Quand M. Walpole m'accuse d'être romanesque, il n'a pas entièrement tort en ce qui concerne ma jeunesse ; car depuis longtemps j'en suis si bien guérie, qu'il n'en reste plus de traces. En ce temps-là, je l'étais, et je ne fus point insensible au bonheur de me trouver mêlée à tout ceci comme partie agissante. J'assurai la marquise que je ne la quitterais pas ; à quoi elle me répondit qu'on allait préparer mon appartement. J'essayai de la consoler en lui donnant de l'espérance ; elle secoua la tête et me dit :
- Vous ne savez pas tout.
- Il ne mourra point, nous le sauverons.
- Nous ne le sauverons pas, il mourra, je vous le garantis.

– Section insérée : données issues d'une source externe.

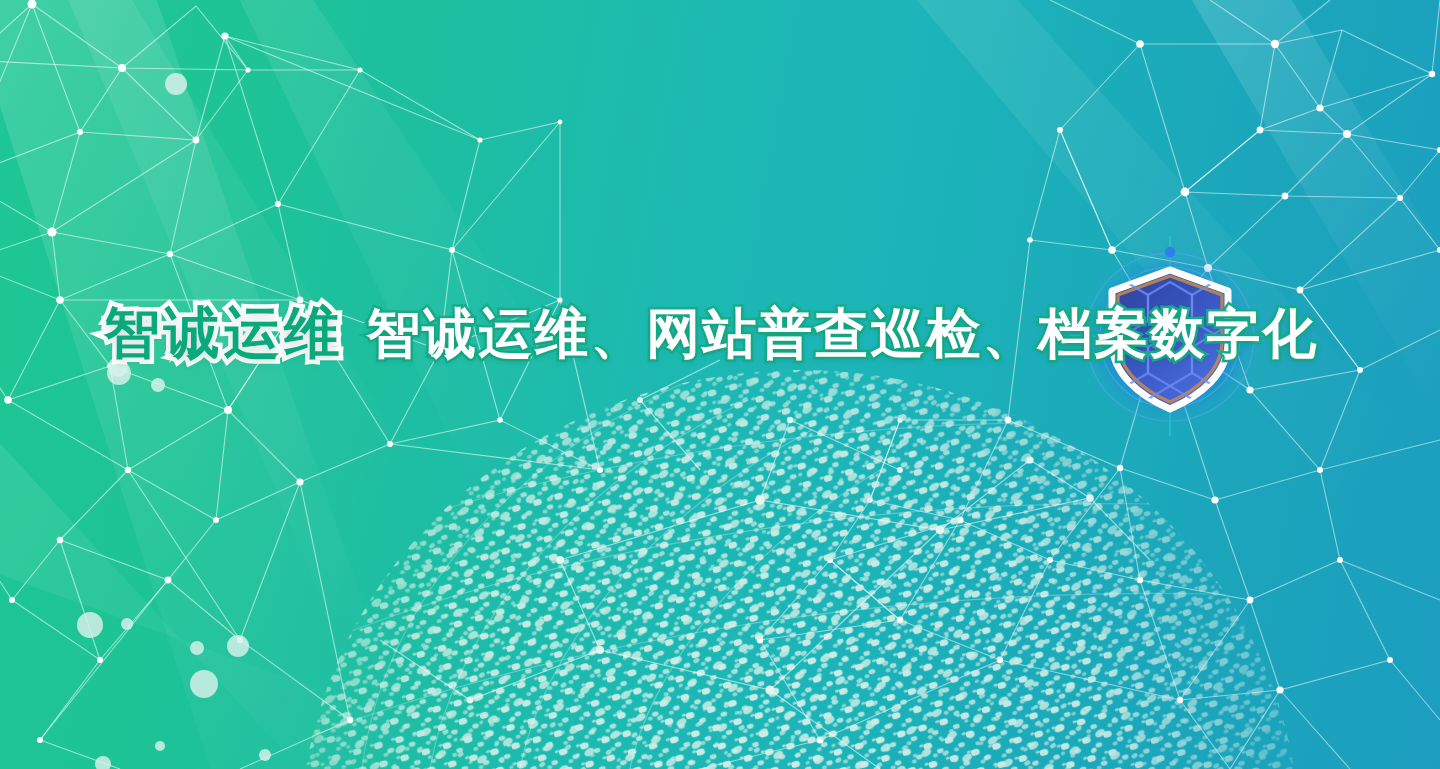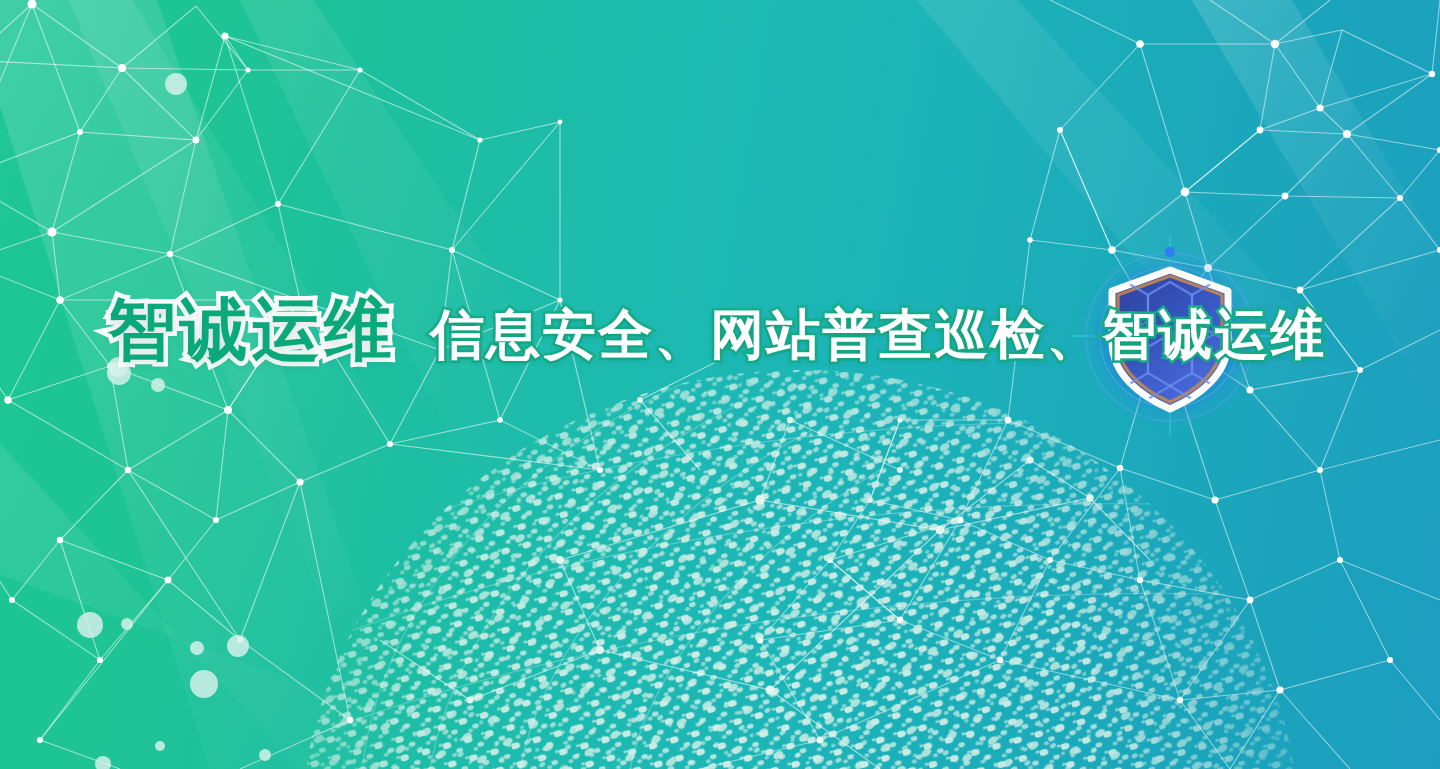--- a/index.html
+++ b/index.html
@@ -49,8 +49,8 @@
   }
 
   .main-title {
-    margin: 12px;
-    font-size: 68px;
+    margin: 0;
+    font-size: 56px;
     line-height: 1.04;
     font-weight: bold;
     letter-spacing: 4px;

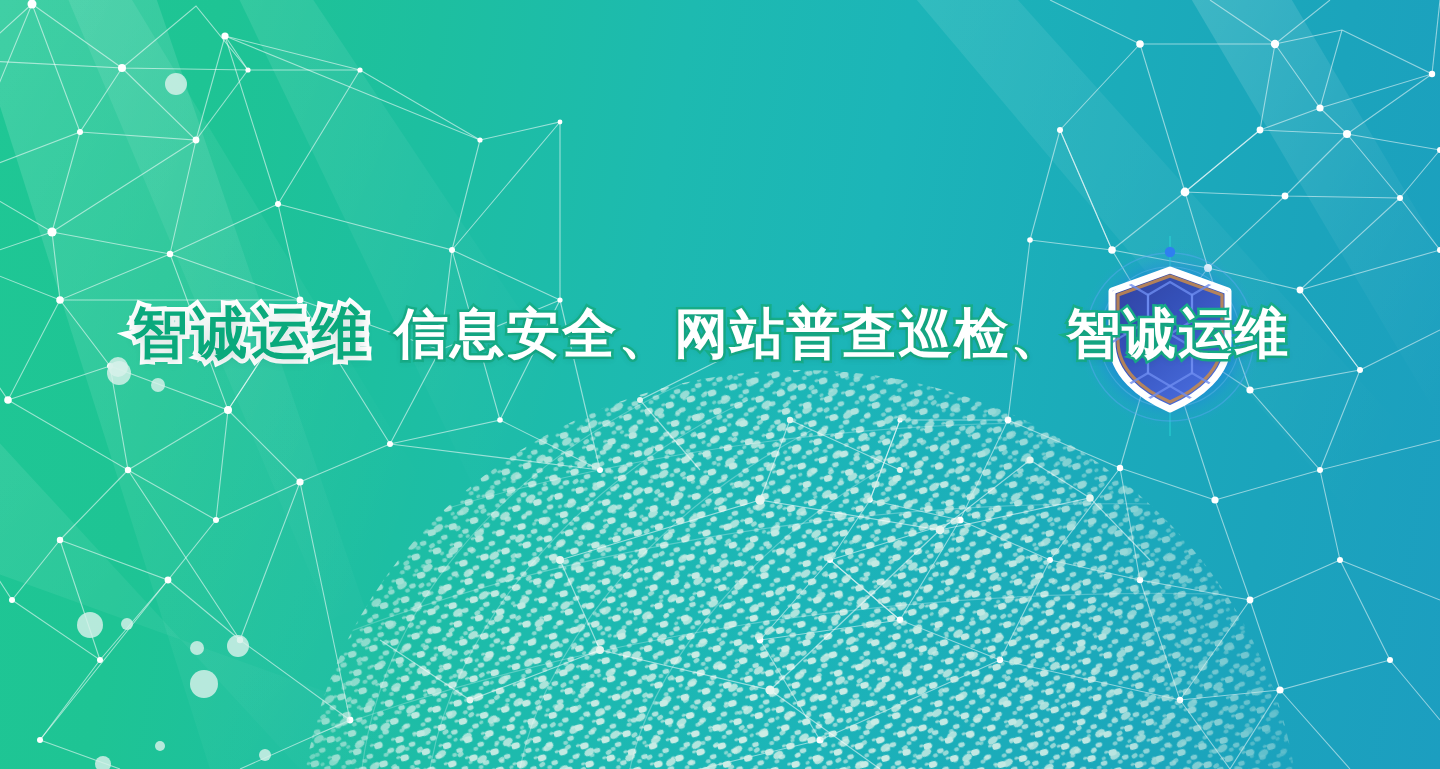--- a/index.html
+++ b/index.html
@@ -429,7 +429,7 @@
 
   <div class="text-block">
     <h1 class="main-title">智诚运维</h1>
-    <p class="sub-title">信息安全、网站普查巡检、智诚运维</p>
+    <p class="sub-title">智诚运维、网站普查巡检、档案数字化</p>
   </div>
 
 </div>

- Ne vous faites point de chimères, madame.
- Ce ne sont point des chimères, c'est la réalité. Tous ceux qui m'ont aimée, et à qui je l'ai permis, sont morts de mort violente. Je porte malheur.
Je fis un mouvement d'incrédulité.
- En voulez-vous la liste et la preuve ? Ecoutez-moi :
« L'abbé de Montmorency, assassiné à ma porte ;
« Le vicomte de Jonsac, précipité d'une fenêtre ;
« Les deux frères de Scheval, tués en duel pour moi ;
« Le chevalier de Breteuil, tué en duel pour moi ;
« Le jeune de Blesne, premier page de Madame, assassiné dans un fiacre, en m'attendant à la porte du bal de l'Opéra ;
« L'abbé de Gisors, empoisonné ;
« M. de Cernay, devenu fou, s'étranglant lui-même avec ses cheveux !
« Le chevalier de la Vieuville, mon cousin, qui s'est fait sauter avec son navire.
« Vous le voyez, la liste est longue, et les noms sont illustres. Le comte de Horn viendra s'y placer, vous dis-je, et, à son jour, Philippe d'Orléans, y viendra aussi ; c'est écrit là-haut.
Je vois encore le visage de la marquise en parlant ainsi ; je vois cet effroi, cette conviction empreinte si profondément dans ses traits ; elle me glaça le sang. J'eus peur comme elle : cependant j'essayais de lui répondre et de chasser ces images, lorsqu'une de ses femmes entra en disant :
- M. le régent est de retour et il attend madame la marquise.